Я вцепилась в корочку своего документа, как утопающий в спасательный круг. От облегчения закружилась голова, хотя расслабляться было рано. Зелёный плащ требовал немедленного ответа, и оттого, что я сейчас отвечу, зависит весь успех нашего с мамой предприятия.

- Выбирай, Вера, - говорила я себе. –Думай!
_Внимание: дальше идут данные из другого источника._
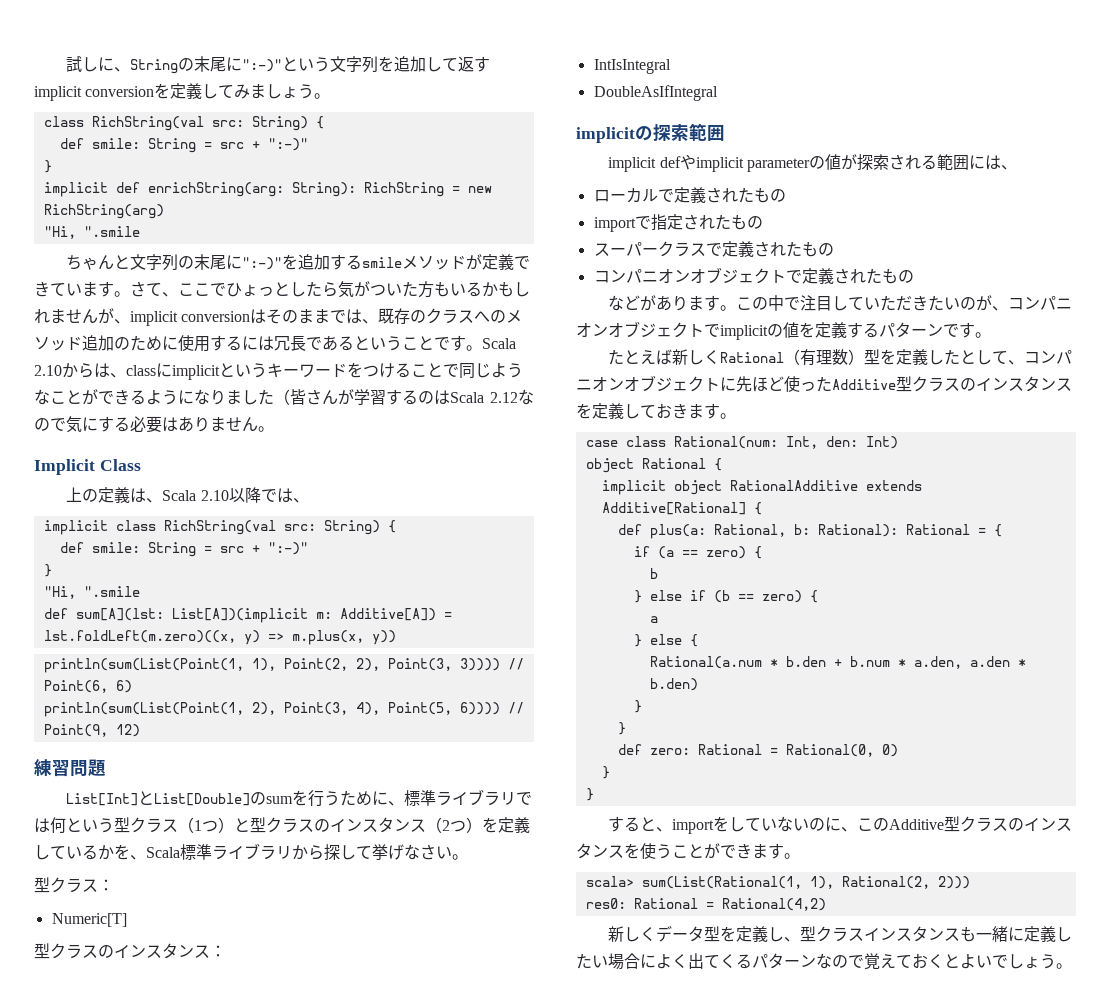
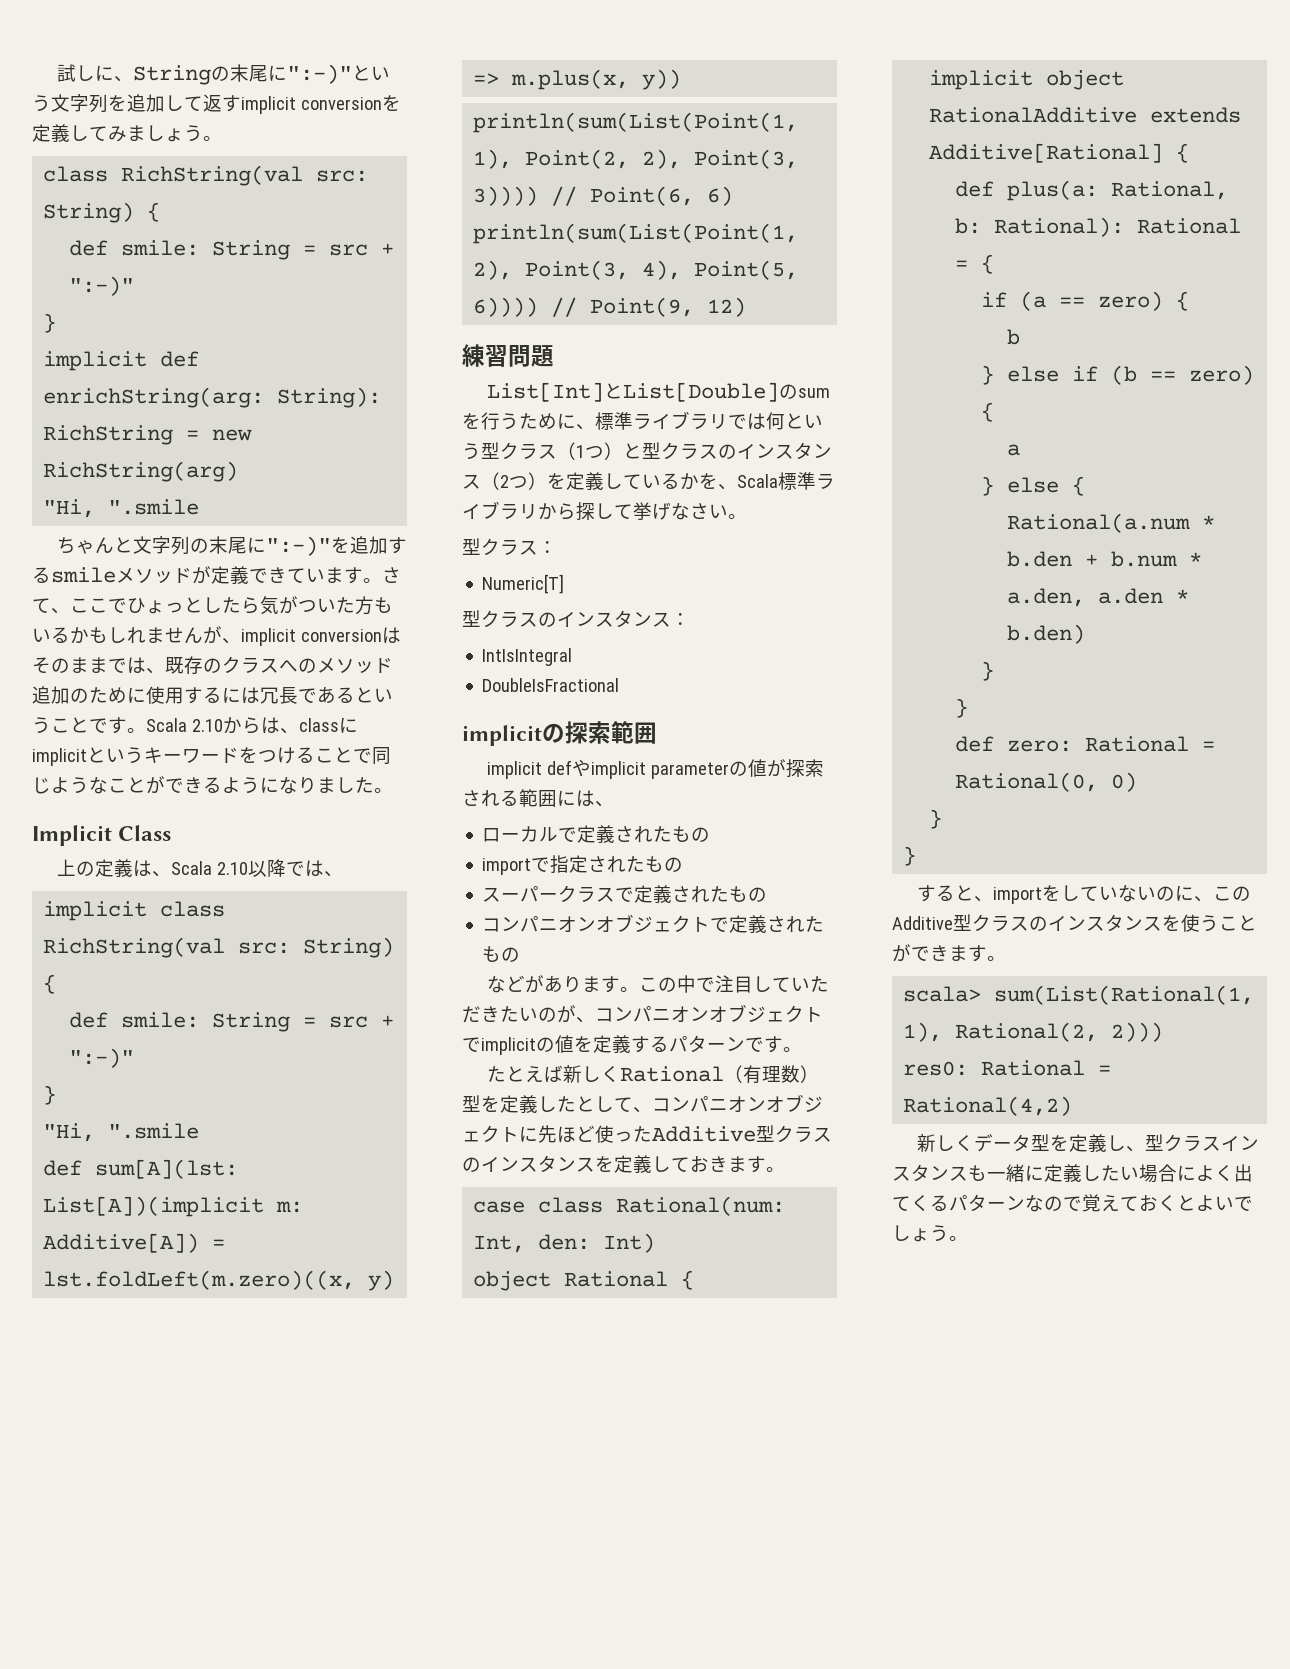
[274,389,534,405] [34,416,258,433] （皆さんが学習するのはScala 2.12なので気にする必要はありません -> (374, 785) none
[593,85,718,101] DoubleAsIfIntegral -> [482,678,620,692] DoubleIsFractional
Тебе необходимо такое место, где не шляются сотрудники СГБ, где никто не будет совать нос в твои дела, где отцу не прейдет в голову тебя искать, куда ты никогда бы по своей воле не поехала.

- В Амгроведск, - ответила я, смело взглянув в узкие чёрные, словно маковые зёрнышки глазки капитана.
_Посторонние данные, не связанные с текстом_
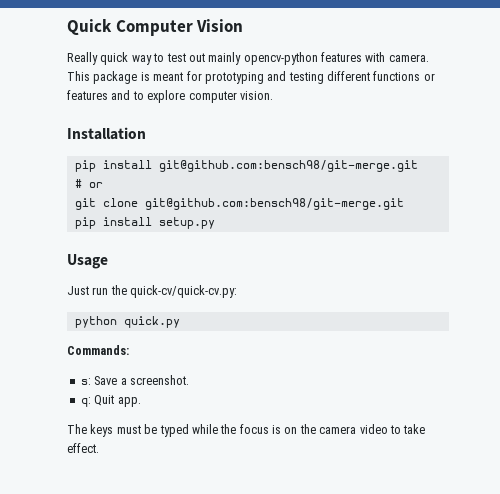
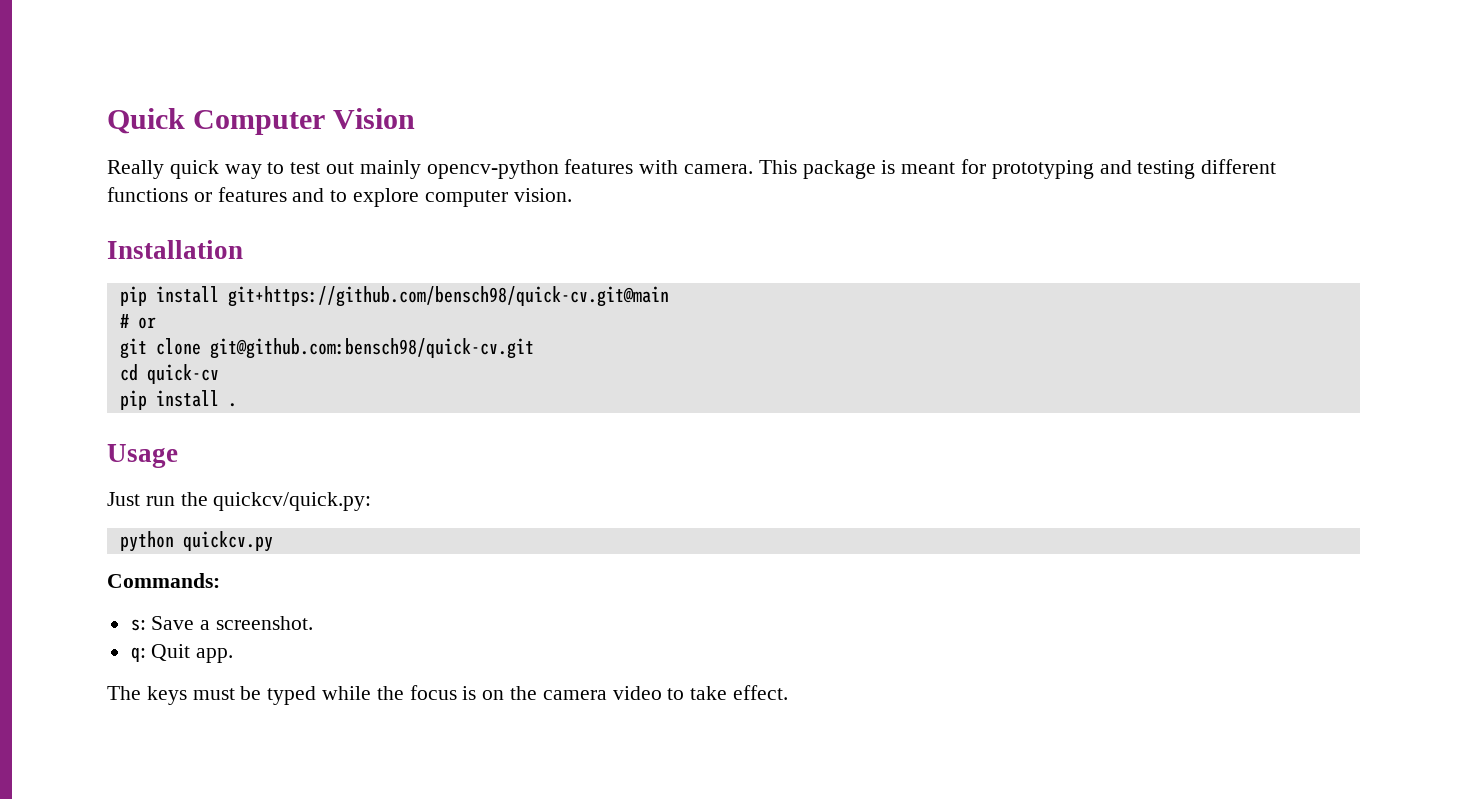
[158,160,418,172] git@github.com:bensch98/git-merge.git -> [227,286,669,307] git+https://github.com/bensch98/quick-cv.git@main
[144,198,404,210] [74,217,215,229] git@github.com:bensch98/git-merge.git // pip install setup.py -> [209,338,534,359] [119,364,219,384] [119,390,237,410] git@github.com:bensch98/quick-cv.git // cd quick-cv // pip install .
[130,285,238,298] quick-cv/quick-cv.py: -> [213,492,372,511] quickcv/quick.py:
[123,316,180,328] quick.py -> [182,531,273,552] quickcv.py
- Счастливого пути, - ответил тот, и на губах его возникла скупая, мимолётная улыбка.

Я поблагодарила и поспешила к кассам.

Два дня в плацкартном вагоне, пустой трёп с попутчиками, тоска, скребущая по сердцу, очереди в туалет, прокуренный, заплёванный, насквозь провонявший мочой.

Прибыли мы в Амгроведск рано утром, уличные фонари отбрасывали световые пятна на сизую поверхность снежного покрова. Я, остановившись в центре одного из таких пятен, купила местную газету у какой-то хамоватой угрюмой старухи и принялась искать объявление о сдачи комнат. Охотников впустить в своё жилище квартирантов было не так уж и много. Нашлось всего четыре адреса. Первый абонент не взял трубку, второй объявил, что хочет спать, и послал меня по матушке, третий заломил такую цену, что я, от удивления, сама бросила трубку, а вот с последним номером мне повезло. Голос собеседницы оказался бодрым, цена меня устроила. Хозяйка предложила подождать немного на вокзале, чтобы отвезти меня на место, и я, с радостью, согласилась.

- И здесь живут люди, - говорила я себе. – Ничего, Вера, обживёшься, найдёшь работу, обзаведешься друзьями.